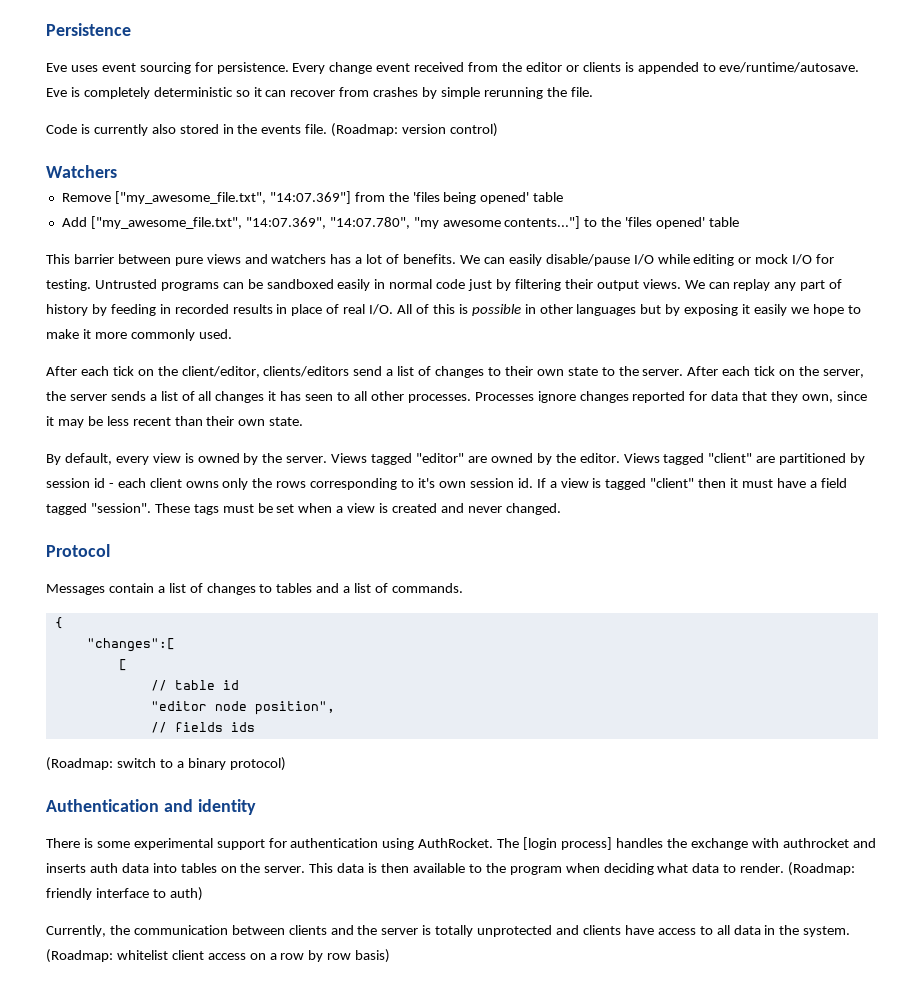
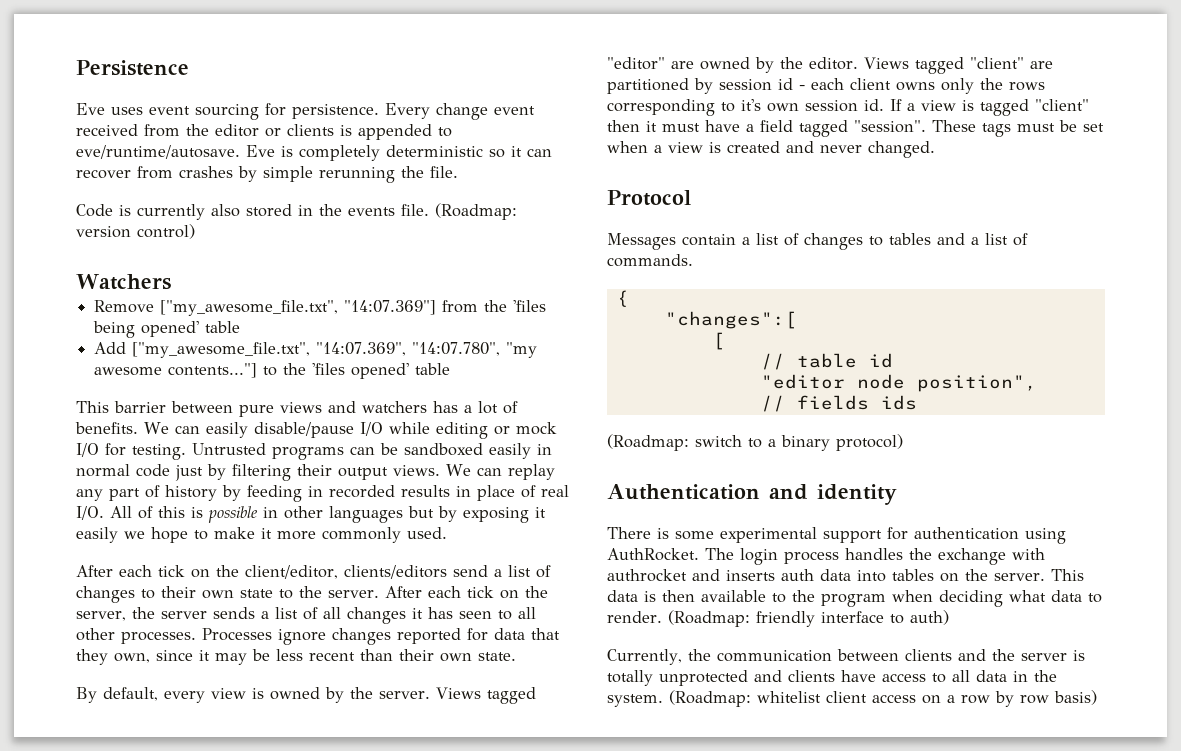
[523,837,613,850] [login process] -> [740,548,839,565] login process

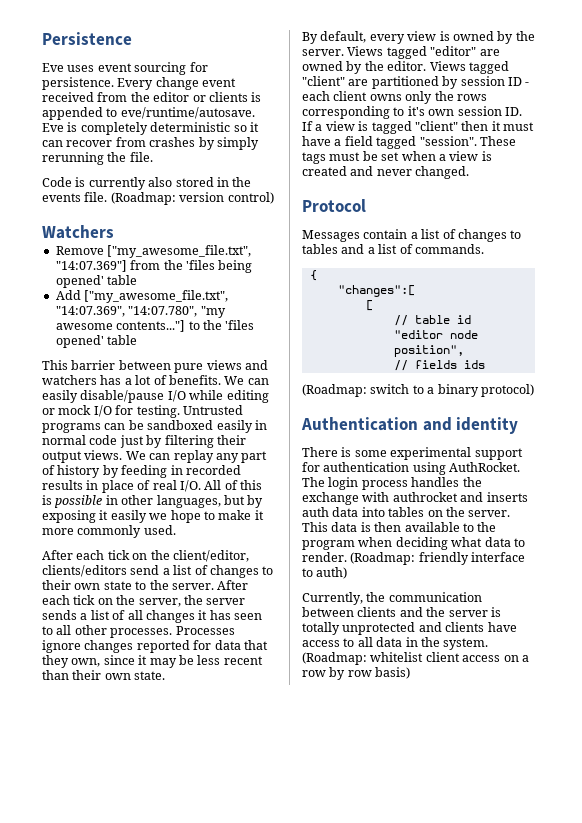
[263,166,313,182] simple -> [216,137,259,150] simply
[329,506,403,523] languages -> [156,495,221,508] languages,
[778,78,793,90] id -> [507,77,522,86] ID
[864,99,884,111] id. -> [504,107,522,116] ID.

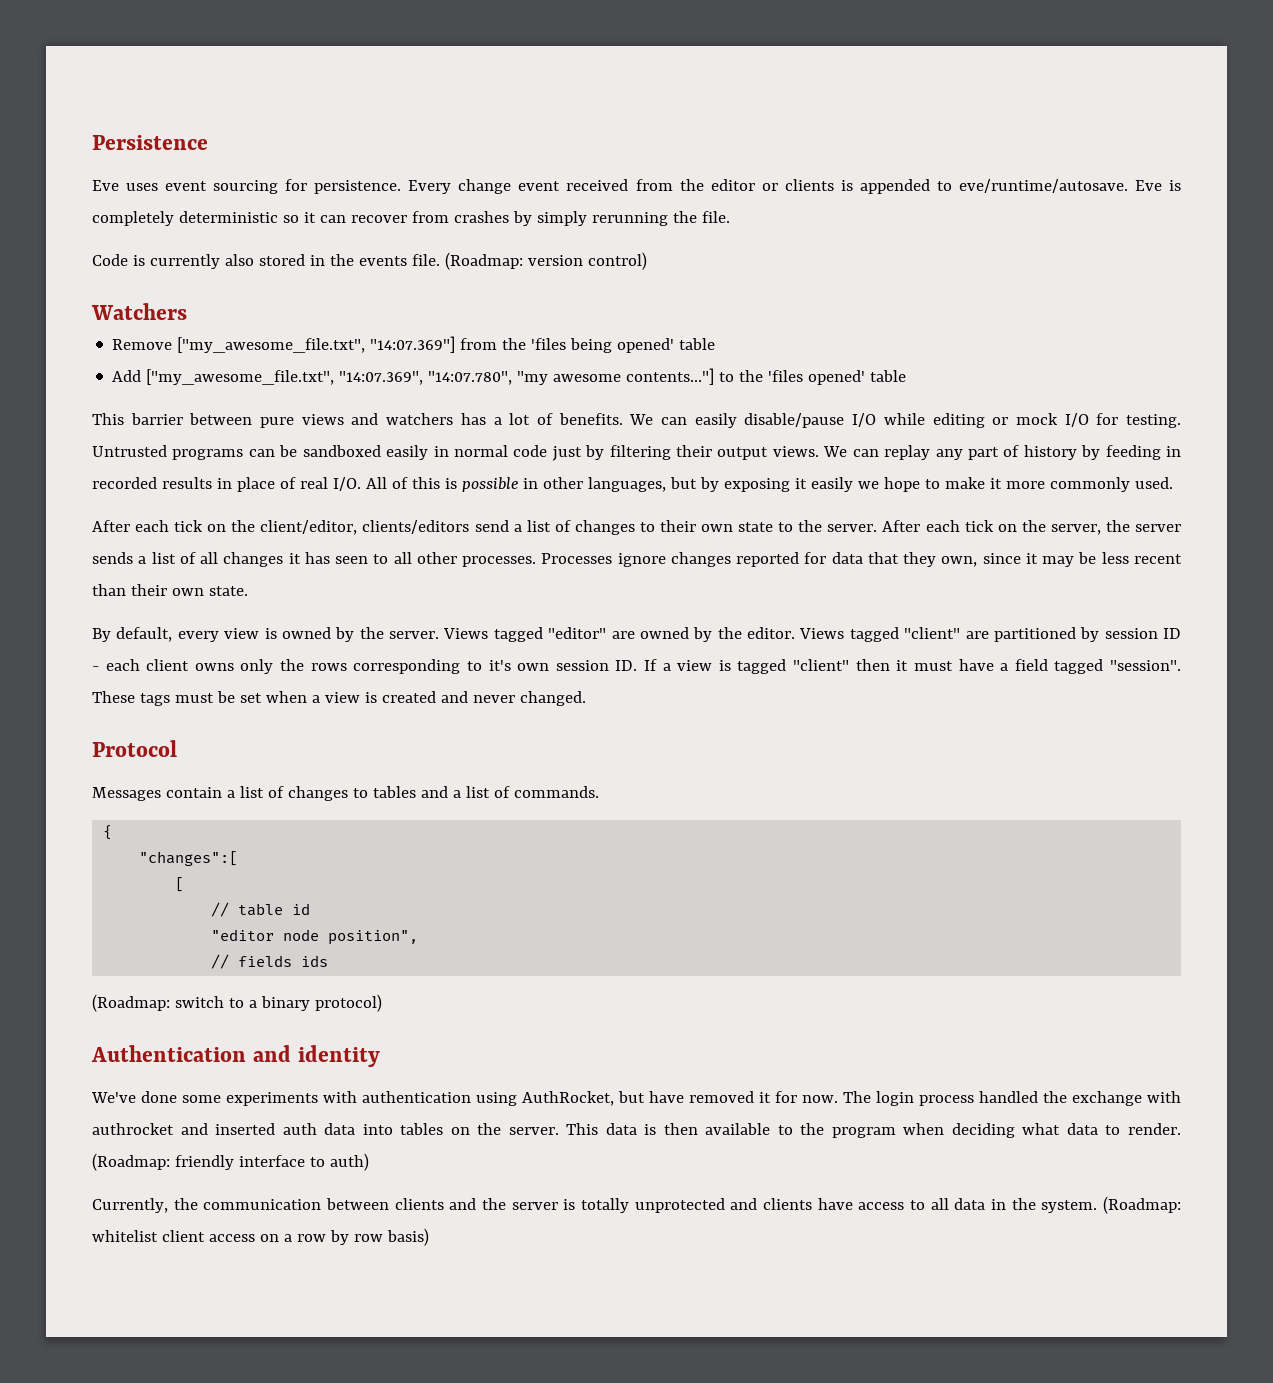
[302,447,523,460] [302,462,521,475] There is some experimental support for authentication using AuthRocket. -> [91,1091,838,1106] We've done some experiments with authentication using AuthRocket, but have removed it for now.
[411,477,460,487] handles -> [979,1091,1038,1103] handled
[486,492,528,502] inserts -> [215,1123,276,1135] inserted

━━━

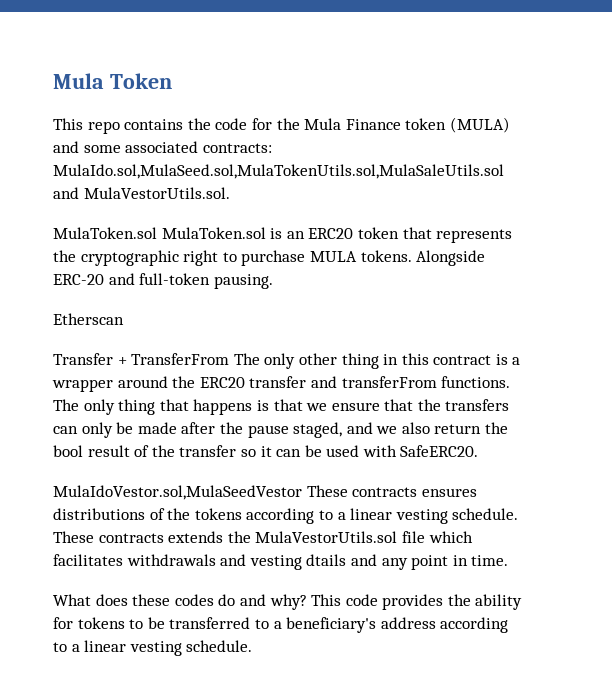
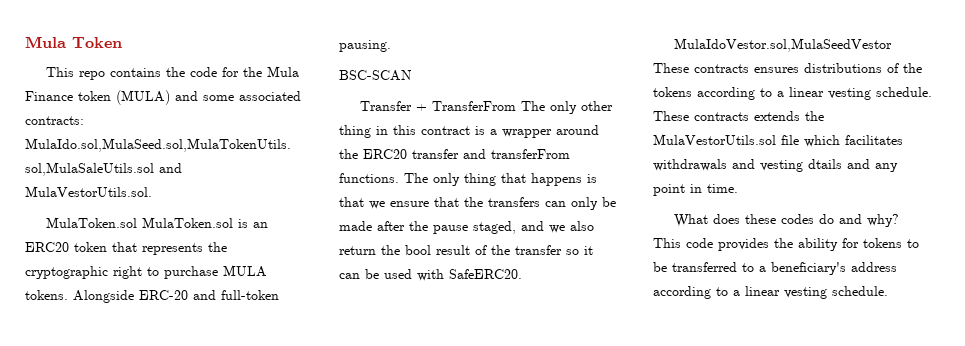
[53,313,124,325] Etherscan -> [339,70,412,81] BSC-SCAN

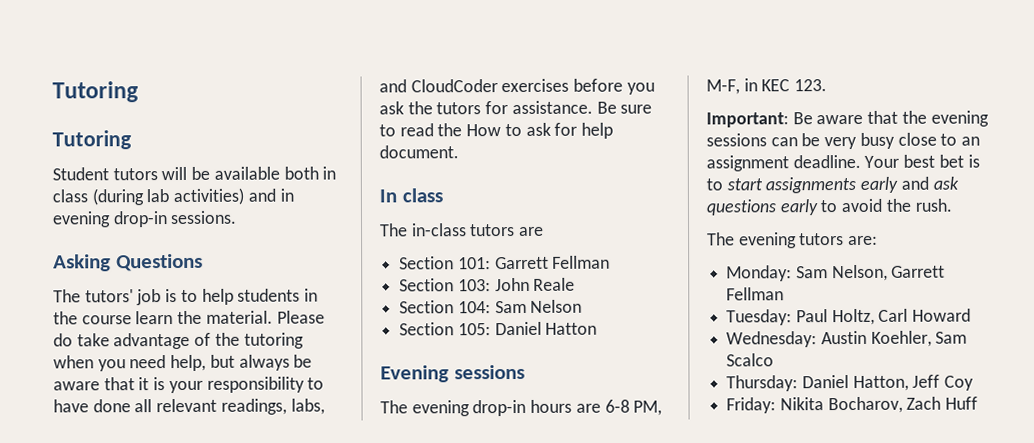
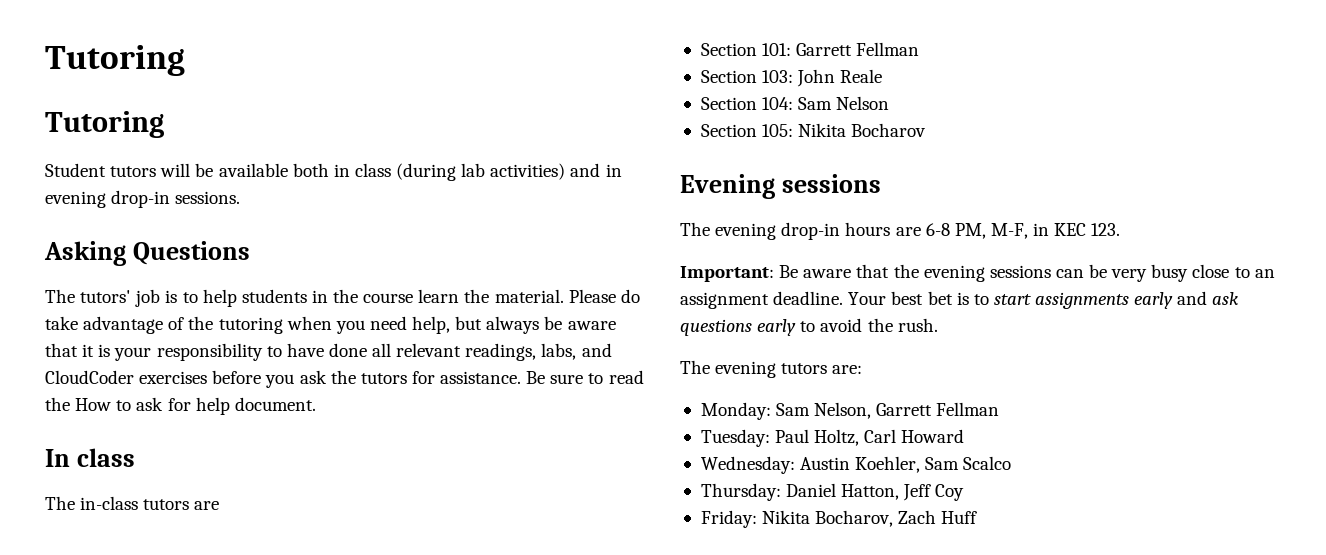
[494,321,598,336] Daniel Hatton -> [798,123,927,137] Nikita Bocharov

━━━

# INSTRUCTIONS TO FOLLOW
Go through the material above and output exactly the lines from the one containing "[302,447,523,460] [302,462,521,475] There" through the one containing "[486,492,528,502] inserts ->".

# SOLUTION FOR THIS EXERCISE
[302,447,523,460] [302,462,521,475] There is some experimental support for authentication using AuthRocket. -> [91,1091,838,1106] We've done some experiments with authentication using AuthRocket, but have removed it for now.
[411,477,460,487] handles -> [979,1091,1038,1103] handled
[486,492,528,502] inserts -> [215,1123,276,1135] inserted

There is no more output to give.